INPUT DATA:
════

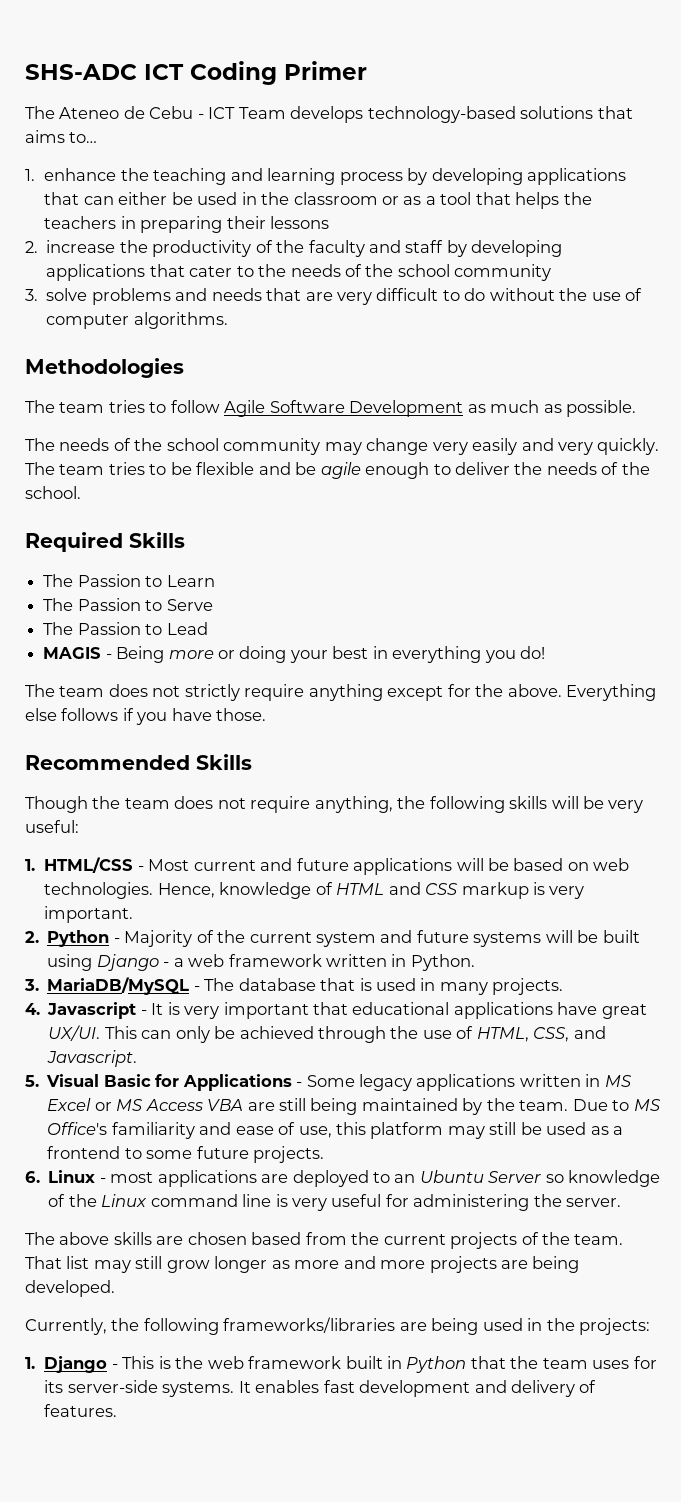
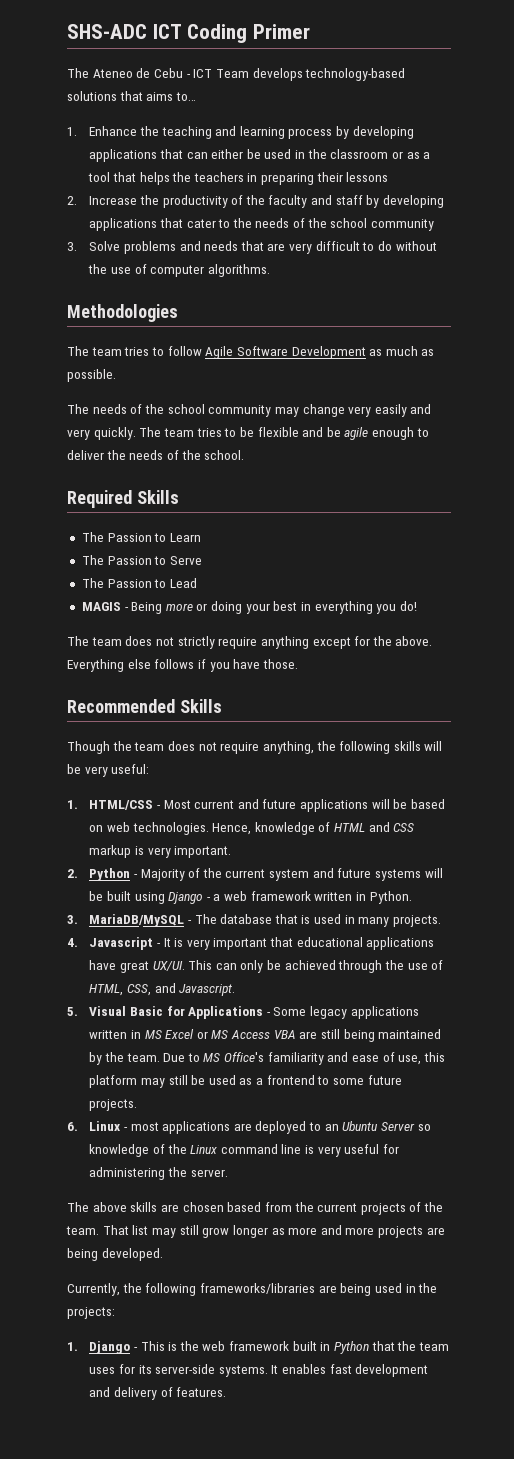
[44,168,117,181] enhance -> [89,126,138,136] Enhance
[46,240,116,253] increase -> [89,196,138,205] Increase
[46,288,88,301] solve -> [89,241,121,251] Solve

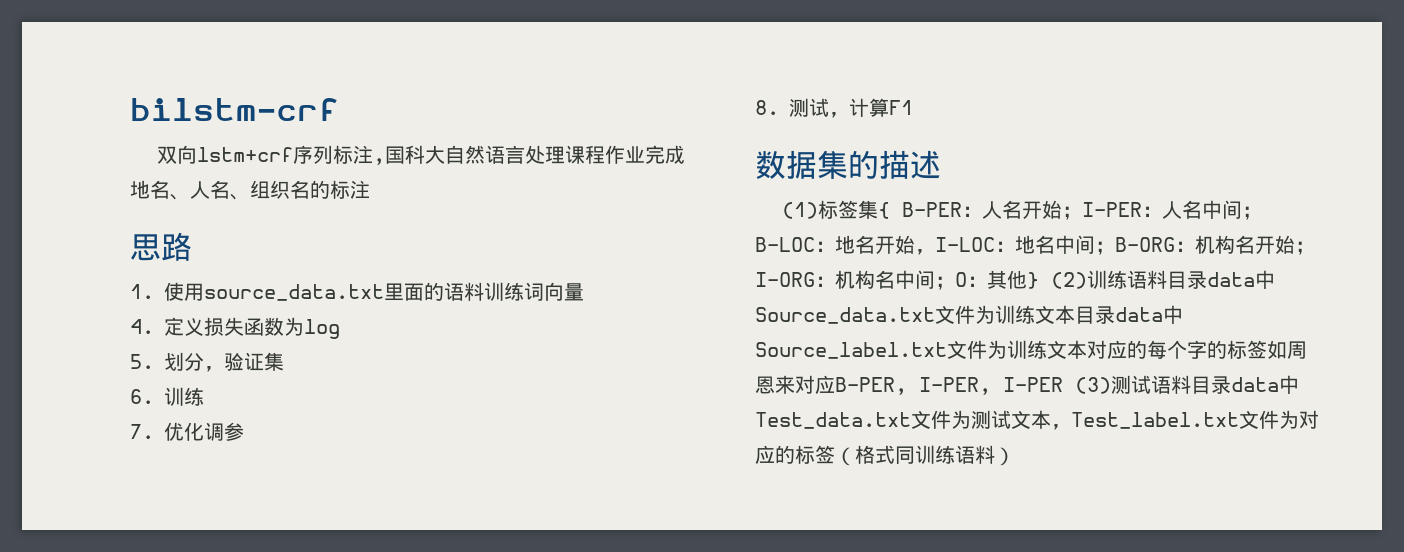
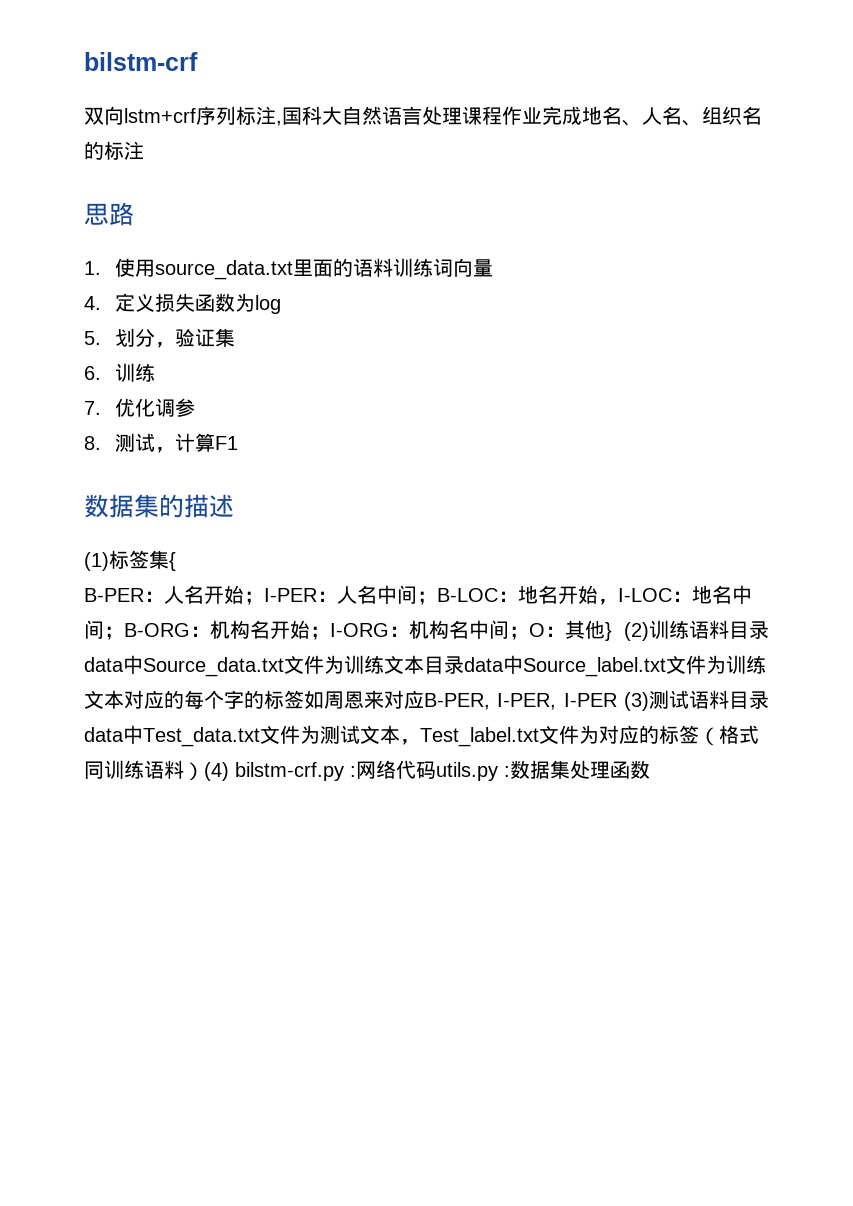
(890, 210) none -> (176, 561) //
(1015, 456) none -> [204,760,650,781] (4) bilstm-crf.py :网络代码utils.py :数据集处理函数

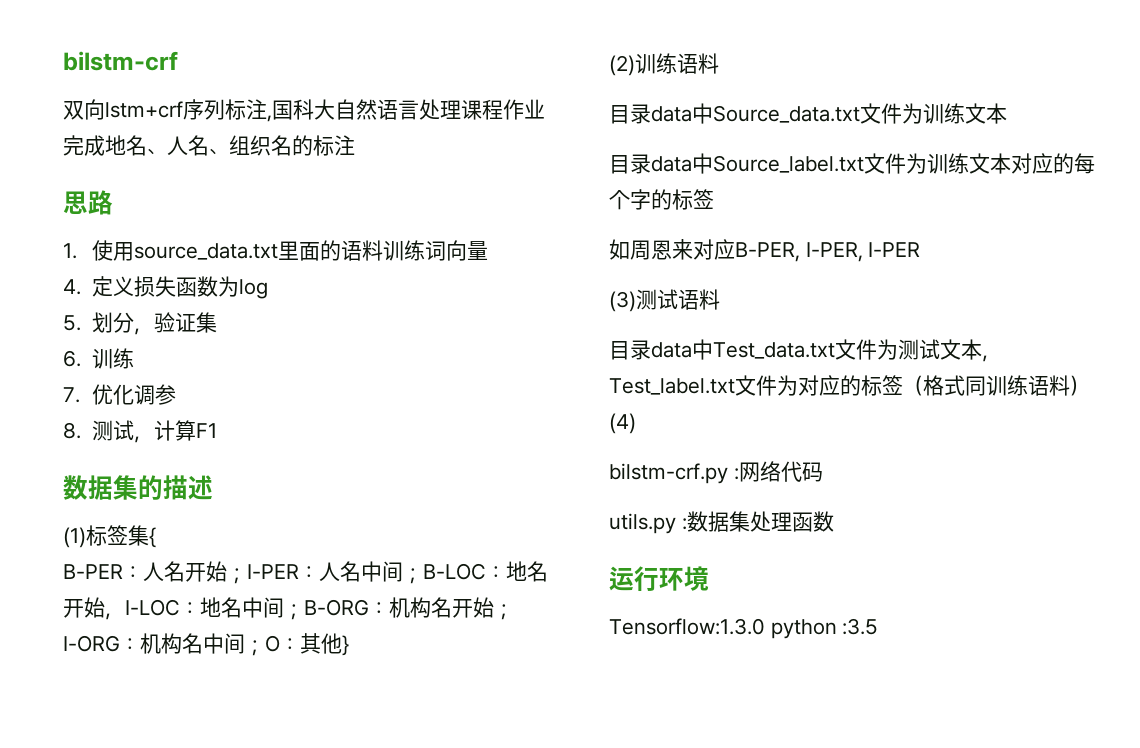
(612, 631) none -> (349, 645) //
(729, 629) none -> (719, 63) //
(424, 664) none -> (1007, 113) //
(304, 699) none -> (714, 199) //
(617, 700) none -> (921, 249) //
(729, 699) none -> (720, 299) //
(229, 771) none -> (636, 423) //
(436, 770) none -> (823, 472) //
(650, 769) none -> [609,566,709,592] [609,618,879,639] // 运行环境 // Tensorflow:1.3.0 python :3.5

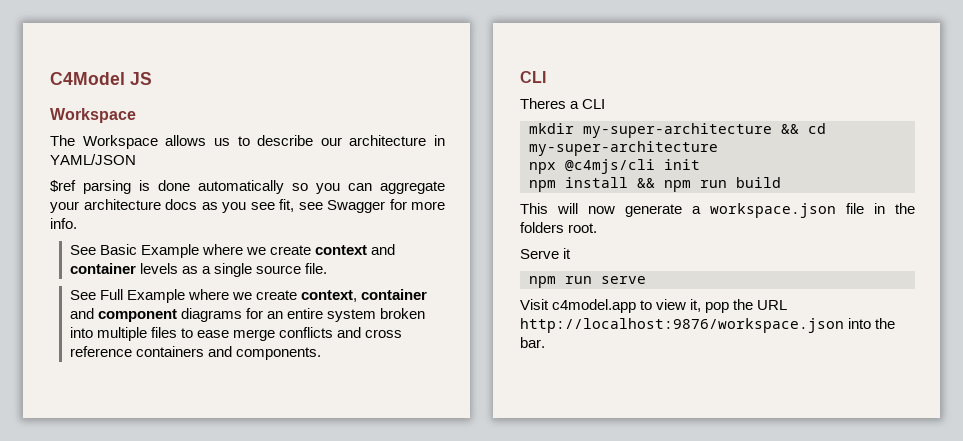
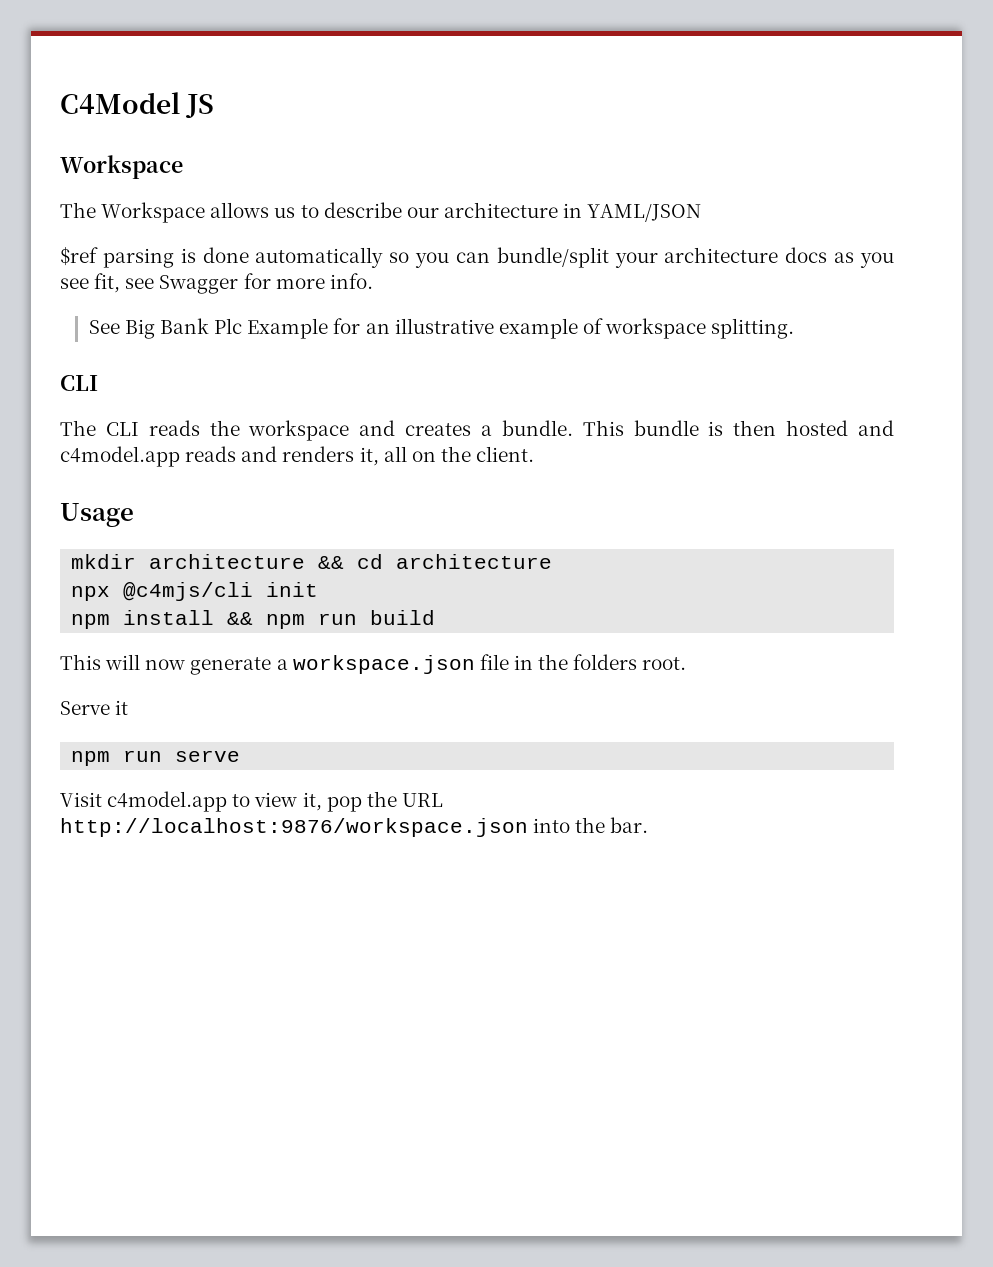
[380,181,445,194] aggregate -> [496,247,609,268] bundle/split
[99,244,396,258] [69,263,328,277] [69,289,428,303] [69,308,426,322] [69,327,403,341] [69,346,321,360] [520,71,546,83] [520,98,606,109] Basic Example where we create context and container levels as a single source file. // See Full Example where we create context, container and component diagrams for an entire system broken into multiple files to ease merge conflicts and cross reference containers and components. // CLI // Theres a CLI -> [124,318,795,339] [60,375,98,391] [60,420,895,441] [60,446,535,467] [60,503,134,527] Big Bank Plc Example for an illustrative example of workspace splitting. // CLI // The CLI reads the workspace and creates a bundle. This bundle is then hosted and c4model.app reads and renders it, all on the client. // Usage
[583,123,772,138] my-super-architecture -> [149,554,306,569] architecture
[529,141,718,156] my-super-architecture -> [396,554,553,569] architecture

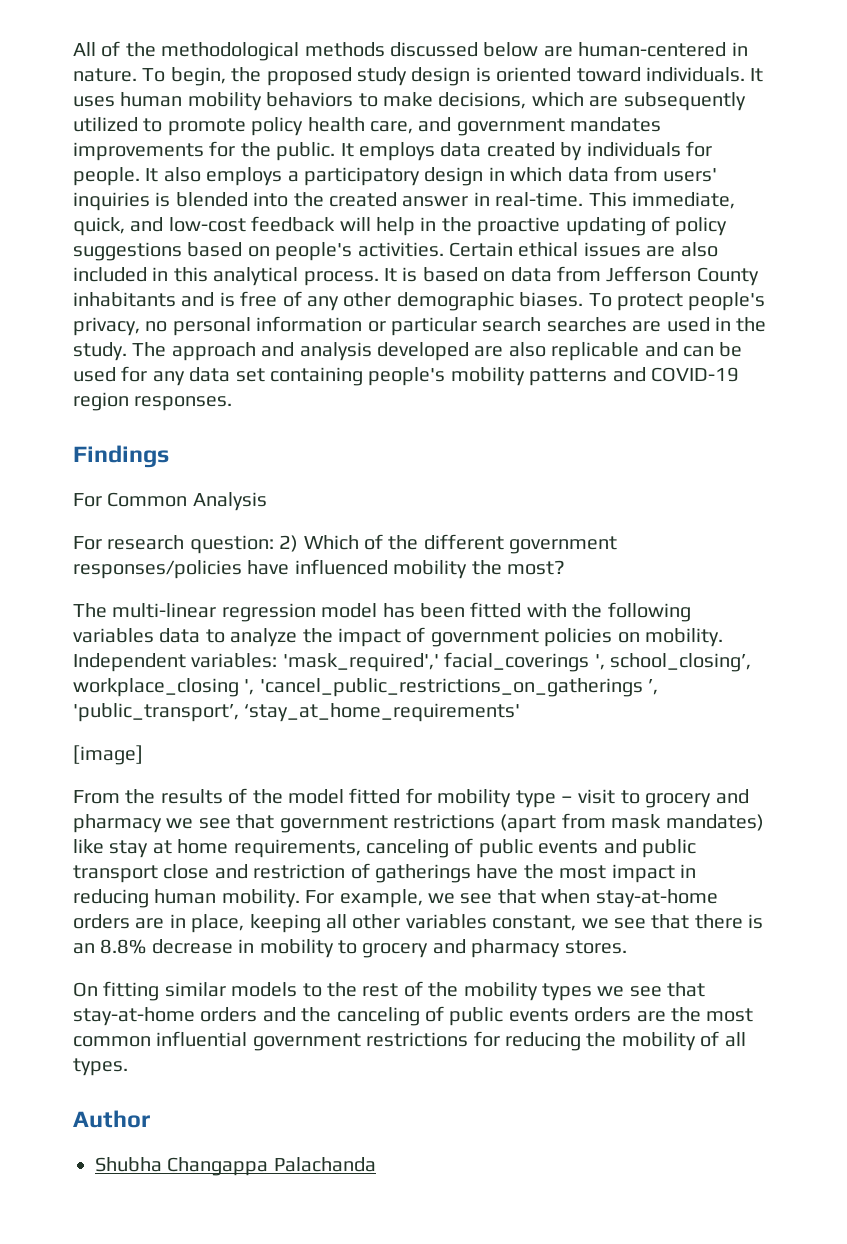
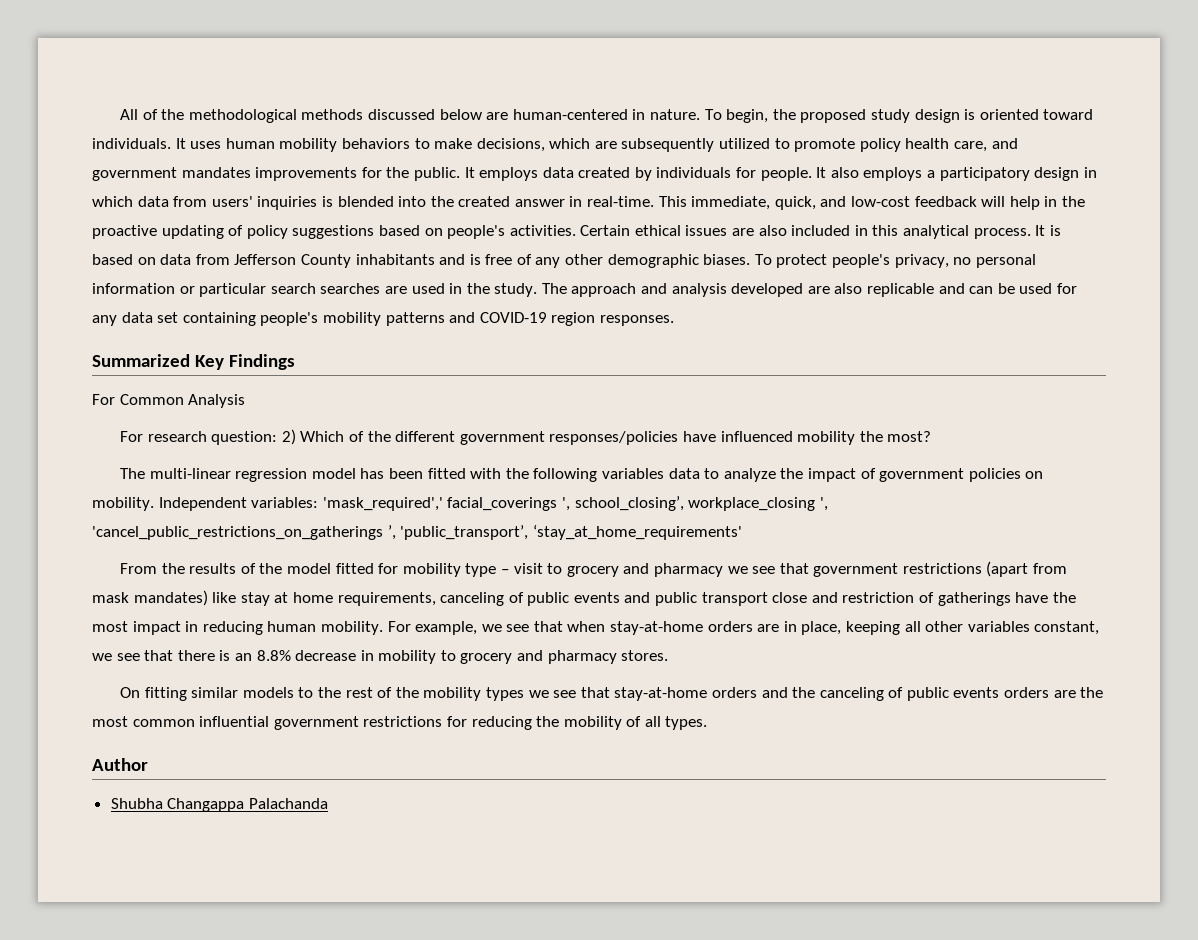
(233, 403) none -> [92,354,224,370] Summarized Key
[73,745,143,765] // [image] -> (742, 532) none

════

A faithful copy is needed of the lines from the one containing "(650, 769) none" through the last line of the data above, with pictures left out.

EXERCISE ANSWER:
(650, 769) none -> [609,566,709,592] [609,618,879,639] // 运行环境 // Tensorflow:1.3.0 python :3.5

[380,181,445,194] aggregate -> [496,247,609,268] bundle/split
[99,244,396,258] [69,263,328,277] [69,289,428,303] [69,308,426,322] [69,327,403,341] [69,346,321,360] [520,71,546,83] [520,98,606,109] Basic Example where we create context and container levels as a single source file. // See Full Example where we create context, container and component diagrams for an entire system broken into multiple files to ease merge conflicts and cross reference containers and components. // CLI // Theres a CLI -> [124,318,795,339] [60,375,98,391] [60,420,895,441] [60,446,535,467] [60,503,134,527] Big Bank Plc Example for an illustrative example of workspace splitting. // CLI // The CLI reads the workspace and creates a bundle. This bundle is then hosted and c4model.app reads and renders it, all on the client. // Usage
[583,123,772,138] my-super-architecture -> [149,554,306,569] architecture
[529,141,718,156] my-super-architecture -> [396,554,553,569] architecture

(233, 403) none -> [92,354,224,370] Summarized Key
[73,745,143,765] // [image] -> (742, 532) none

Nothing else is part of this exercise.